Huge otter fossil, millions of years old, discovered in China

Artist impression of the giant otter

The fossil of an otter as big as a wolf has been discovered by scientists in south-west China.

It's thought it roamed around the warm, humid wetlands more than six million years ago.

Named Siamogale melilutra, the huge otter would have weighed around 110lb (50kg) and been up to two metres in length.

That's far bigger than even the largest otters alive today, researchers said.

The South American giant river otter for example weighs up to about 70lb (32 kg).

Giant otter

"Siamogale melilutra reminds us, I think, of the diversity of life in the past and how many more questions there are still to answer," said Denise Su, Cleveland Museum of Natural History curator of paleobotany and paleoecology.

"Who would have imagined a wolf-size otter?"
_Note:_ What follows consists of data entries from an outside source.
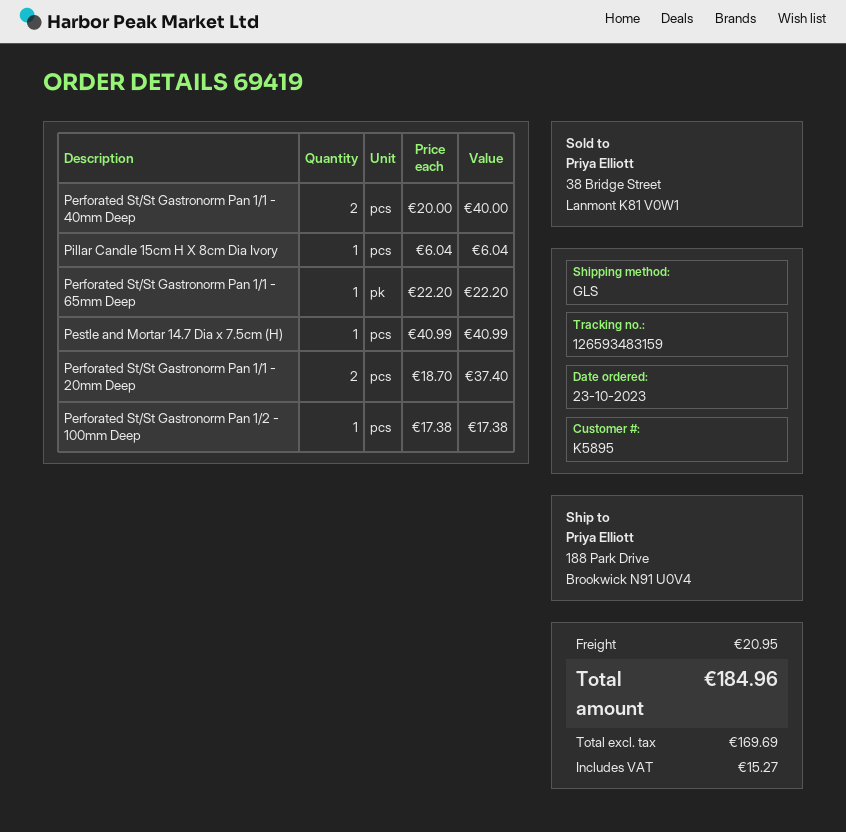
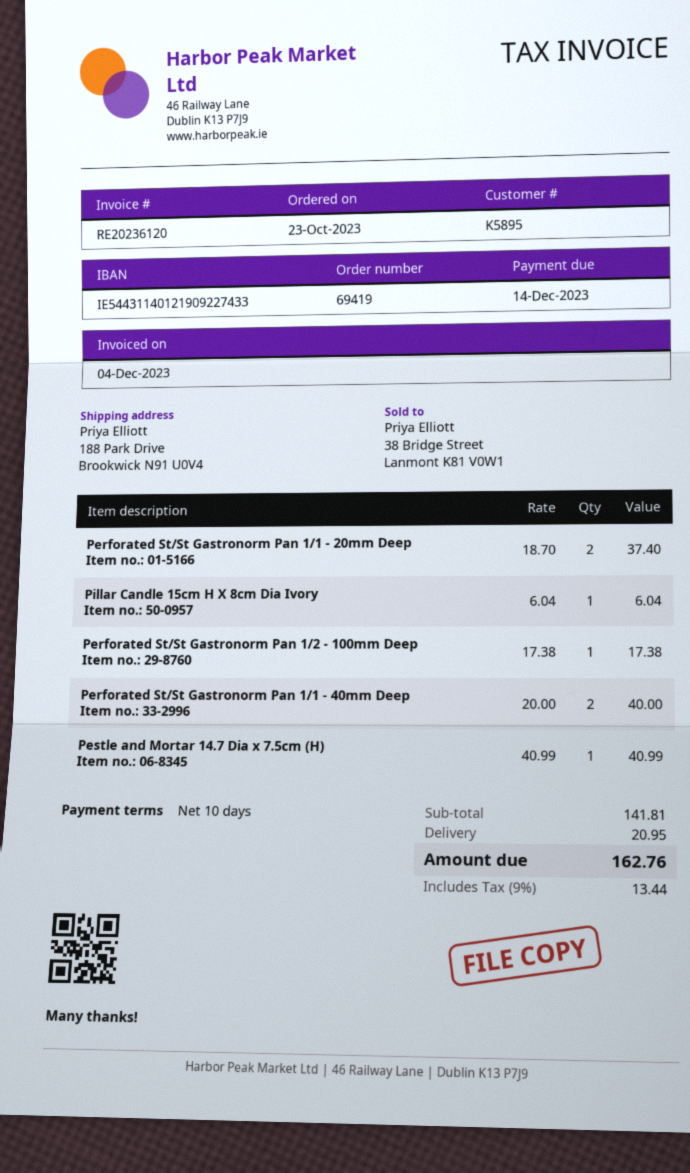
Perforated St/St Gastronorm Pan 1/1 - 65mm Deep: 1 x 22.20 = 22.20 -> none
tax: 15.27 -> 13.44
total: 184.96 -> 162.76

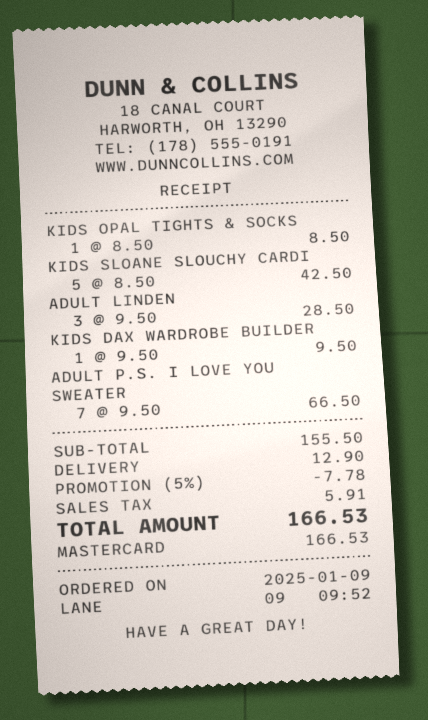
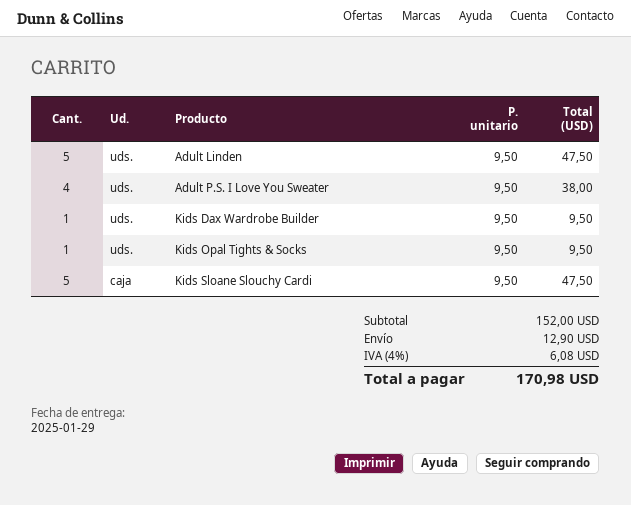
KIDS OPAL TIGHTS & SOCKS: 1 x 8.50 = 8.50 -> 1 x 9.50 = 9.50
KIDS SLOANE SLOUCHY CARDI: 5 x 8.50 = 42.50 -> 5 x 9.50 = 47.50
ADULT LINDEN: 3 x 9.50 = 28.50 -> 5 x 9.50 = 47.50
ADULT P.S. I LOVE YOU SWEATER: 7 x 9.50 = 66.50 -> 4 x 9.50 = 38.00
subtotal: 155.50 -> 152.00
discount: 5% = 7.78 -> none
tax: 5.91 -> 6.08
total: 166.53 -> 170.98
The earliest known otter lived about 18 million years ago.

Fossils are rare and scattered across the globe, making the study of otter evolution more challenging.

This fossil suggests the otter would have had strong jaws an enlarged cheek teeth.

Who would have imagined a wolf-size otter?
Denise Su
Cleveland Museum of Natural History

"I think it used its powerful jaws to crush hard clams for food, somewhat like modern sea otters, although the latter use stone tools to smash shells," said Xiaoming Wang, head of vertebrate paleontology at the Natural History Museum of Los Angeles County.

"If Siamogale melilutra was not smart enough to figure out tools, perhaps the only option left was to develop more powerful jaws by increasing body size."

The fossils were found in China's Yunnan Province.

An almost complete cranium and lower jaw, teeth and limb bones were among the finds.

Although the skill had long been crushed during the fossilisation process, experts were able to reconstruct it digitally.

It revealed the animal had otter-like and badger-like qualities.

The same region has yielded a variety of other fossils, including an important ape skull, along with elephants, beavers, deer, crocodiles, swans and ducks.